- _About this task_
Report back every line in the data that includes the string "修改Configuration".

[Modification records]

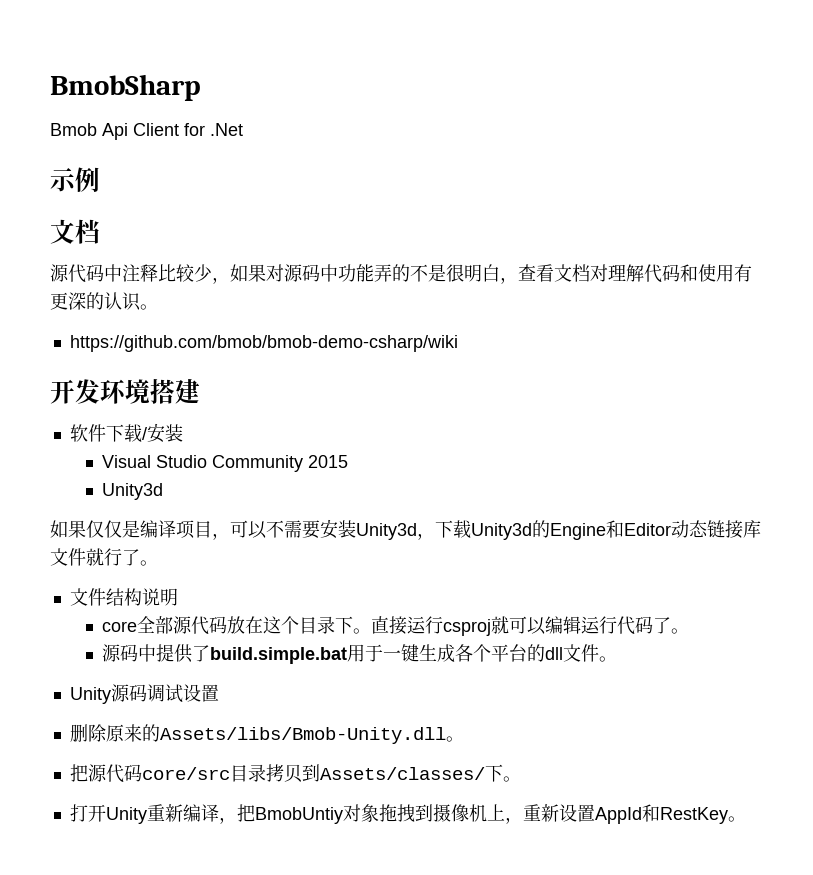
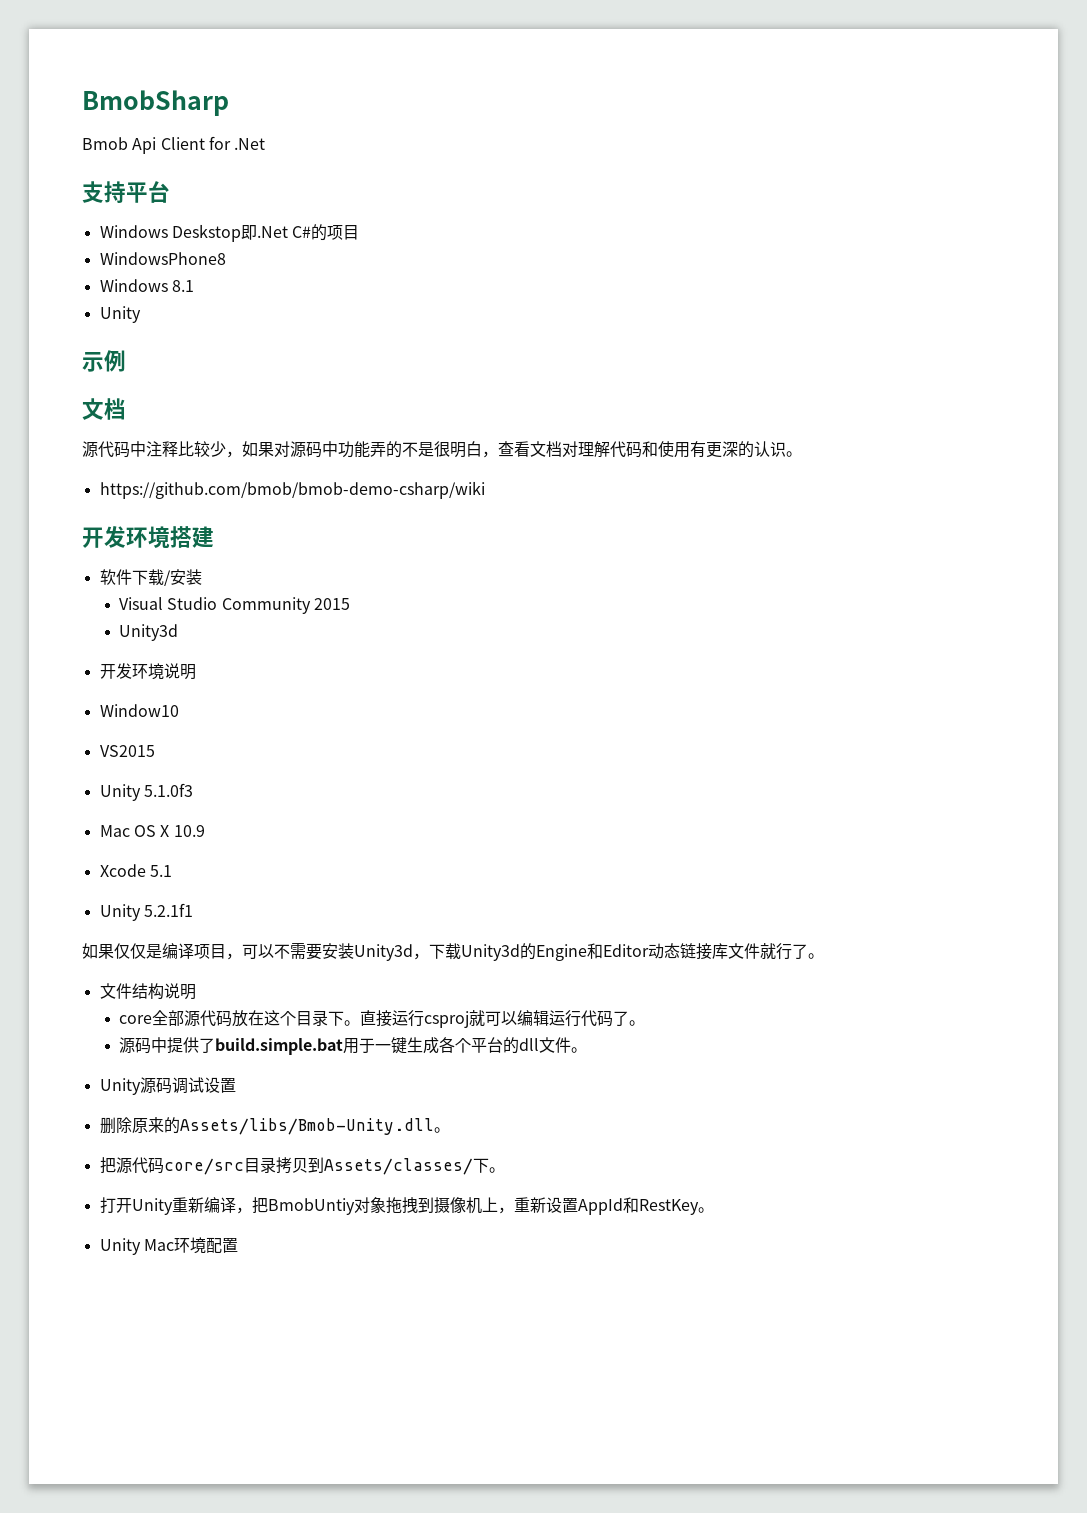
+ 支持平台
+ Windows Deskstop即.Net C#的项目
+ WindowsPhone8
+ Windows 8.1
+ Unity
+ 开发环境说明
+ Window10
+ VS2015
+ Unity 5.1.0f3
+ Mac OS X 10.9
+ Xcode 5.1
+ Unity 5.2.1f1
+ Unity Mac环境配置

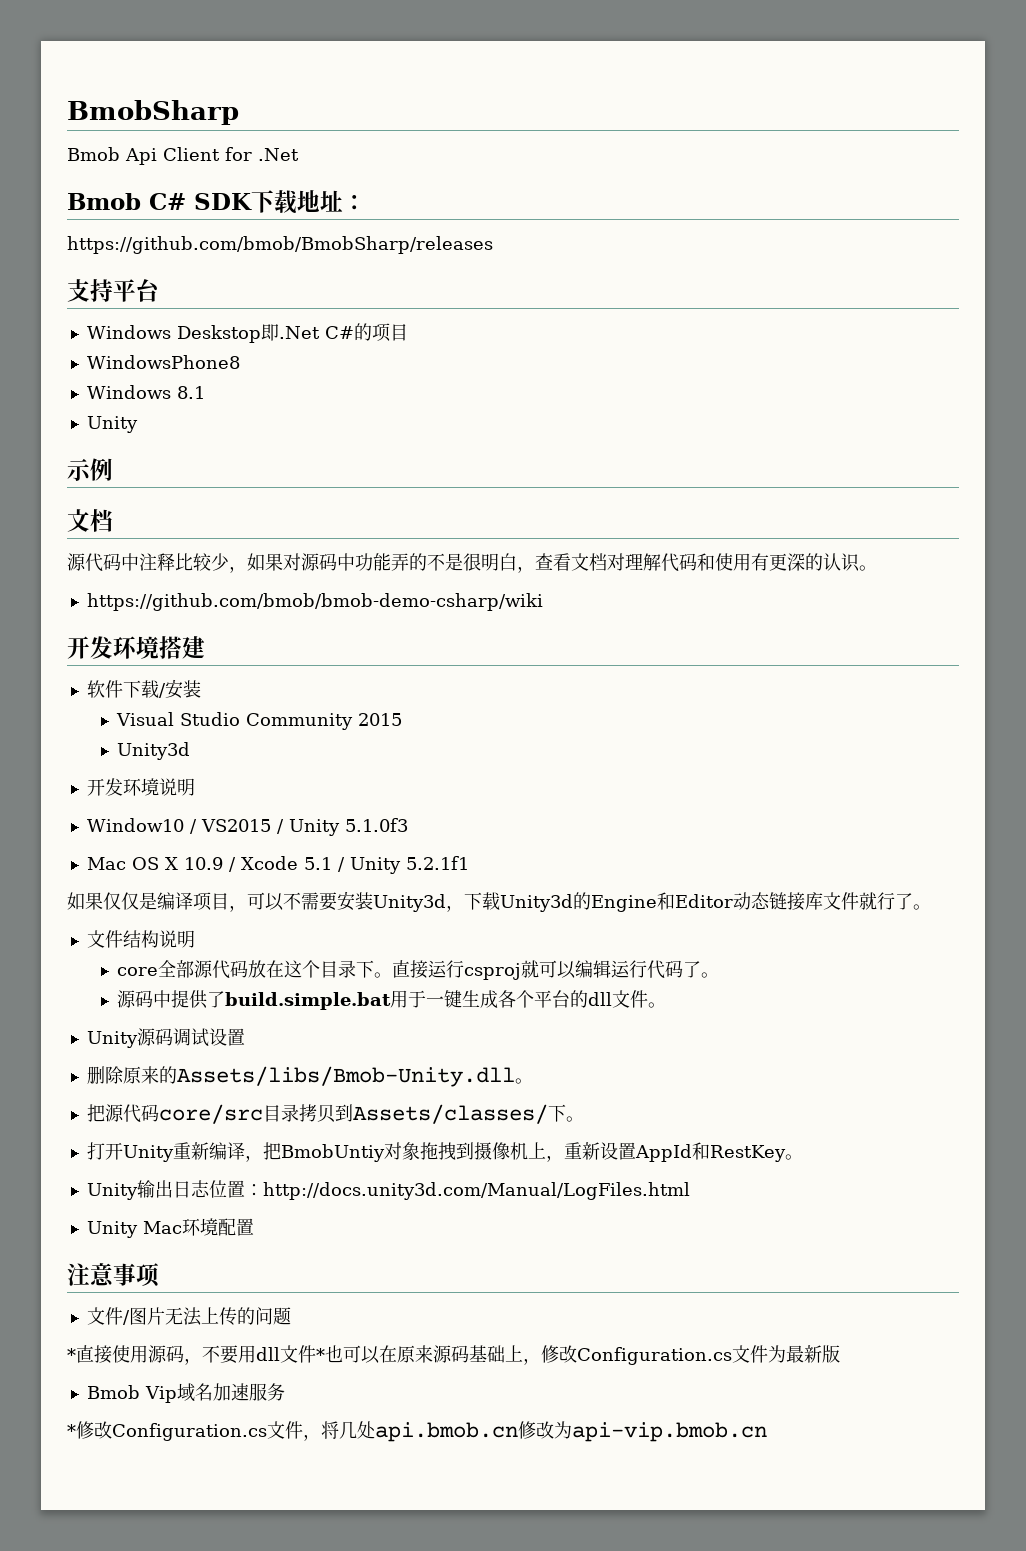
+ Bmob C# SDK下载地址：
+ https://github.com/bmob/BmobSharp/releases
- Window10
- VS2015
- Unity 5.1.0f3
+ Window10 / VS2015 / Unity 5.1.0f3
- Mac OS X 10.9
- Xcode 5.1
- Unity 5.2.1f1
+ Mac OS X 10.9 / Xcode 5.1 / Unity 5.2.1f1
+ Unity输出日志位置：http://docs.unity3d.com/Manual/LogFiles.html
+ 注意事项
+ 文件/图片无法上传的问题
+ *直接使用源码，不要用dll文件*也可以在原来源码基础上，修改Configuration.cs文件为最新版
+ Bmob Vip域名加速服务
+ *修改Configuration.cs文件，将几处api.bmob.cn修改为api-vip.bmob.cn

- _Exercise solution_
+ *直接使用源码，不要用dll文件*也可以在原来源码基础上，修改Configuration.cs文件为最新版
+ *修改Configuration.cs文件，将几处api.bmob.cn修改为api-vip.bmob.cn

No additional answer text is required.